═══ INPUT RECORDS

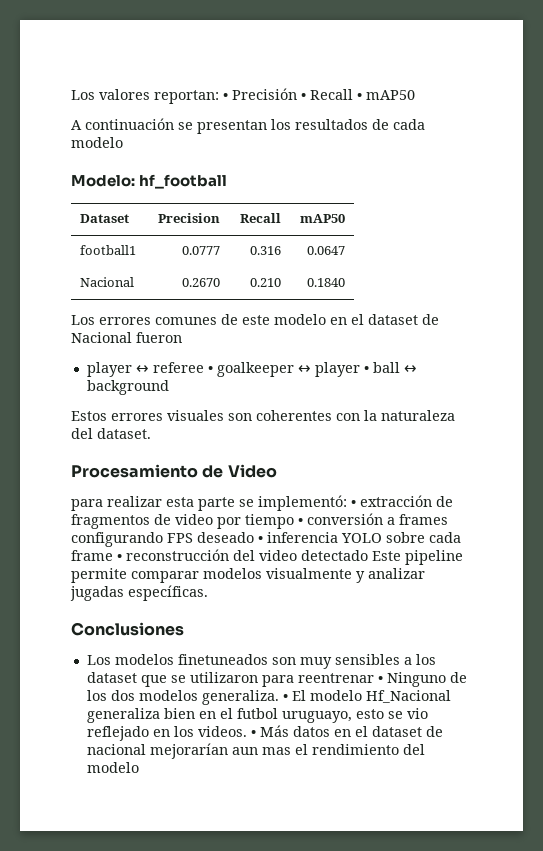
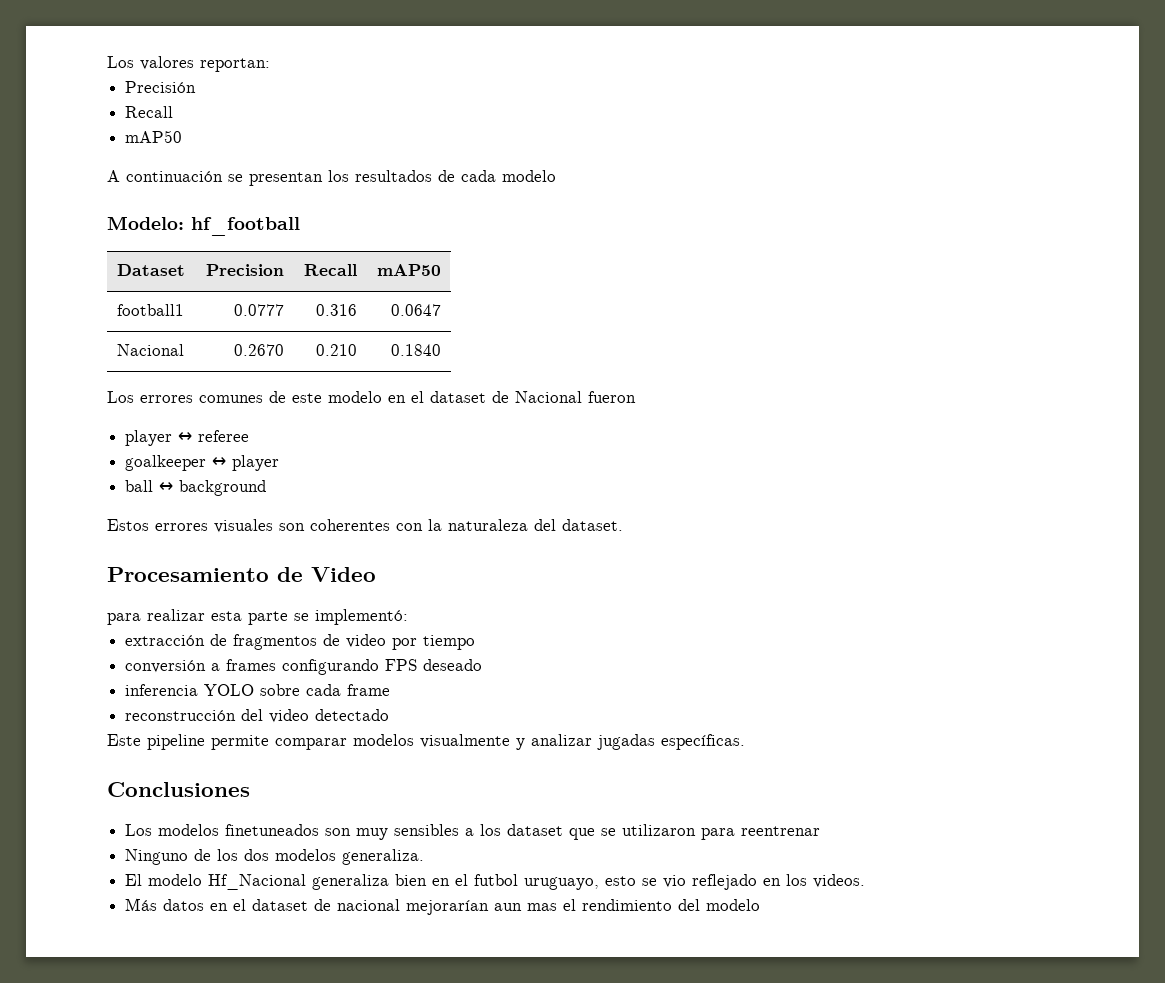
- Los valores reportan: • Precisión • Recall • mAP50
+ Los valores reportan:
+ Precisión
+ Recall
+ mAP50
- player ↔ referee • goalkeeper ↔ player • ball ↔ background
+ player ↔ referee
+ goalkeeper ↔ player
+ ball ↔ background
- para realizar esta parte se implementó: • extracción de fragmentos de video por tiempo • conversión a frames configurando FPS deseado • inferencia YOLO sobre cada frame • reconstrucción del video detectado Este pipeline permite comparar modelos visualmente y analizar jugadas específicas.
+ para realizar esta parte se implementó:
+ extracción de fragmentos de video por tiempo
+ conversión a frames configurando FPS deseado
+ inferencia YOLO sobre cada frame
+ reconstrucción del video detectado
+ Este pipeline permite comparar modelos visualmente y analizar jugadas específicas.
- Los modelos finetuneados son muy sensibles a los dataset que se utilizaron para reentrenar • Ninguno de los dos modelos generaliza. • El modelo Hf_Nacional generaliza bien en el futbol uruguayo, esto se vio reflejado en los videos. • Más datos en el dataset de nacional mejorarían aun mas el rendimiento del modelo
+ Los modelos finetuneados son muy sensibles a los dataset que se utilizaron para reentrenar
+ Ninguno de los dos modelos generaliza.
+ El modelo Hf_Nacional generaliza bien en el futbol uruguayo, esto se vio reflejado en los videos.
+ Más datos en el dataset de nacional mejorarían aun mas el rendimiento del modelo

══════

YOUR GOAL: Look for the string "referee" in the entries above. Copy every line that has it.

ANSWER TO THIS PROBLEM:
- player ↔ referee • goalkeeper ↔ player • ball ↔ background
+ player ↔ referee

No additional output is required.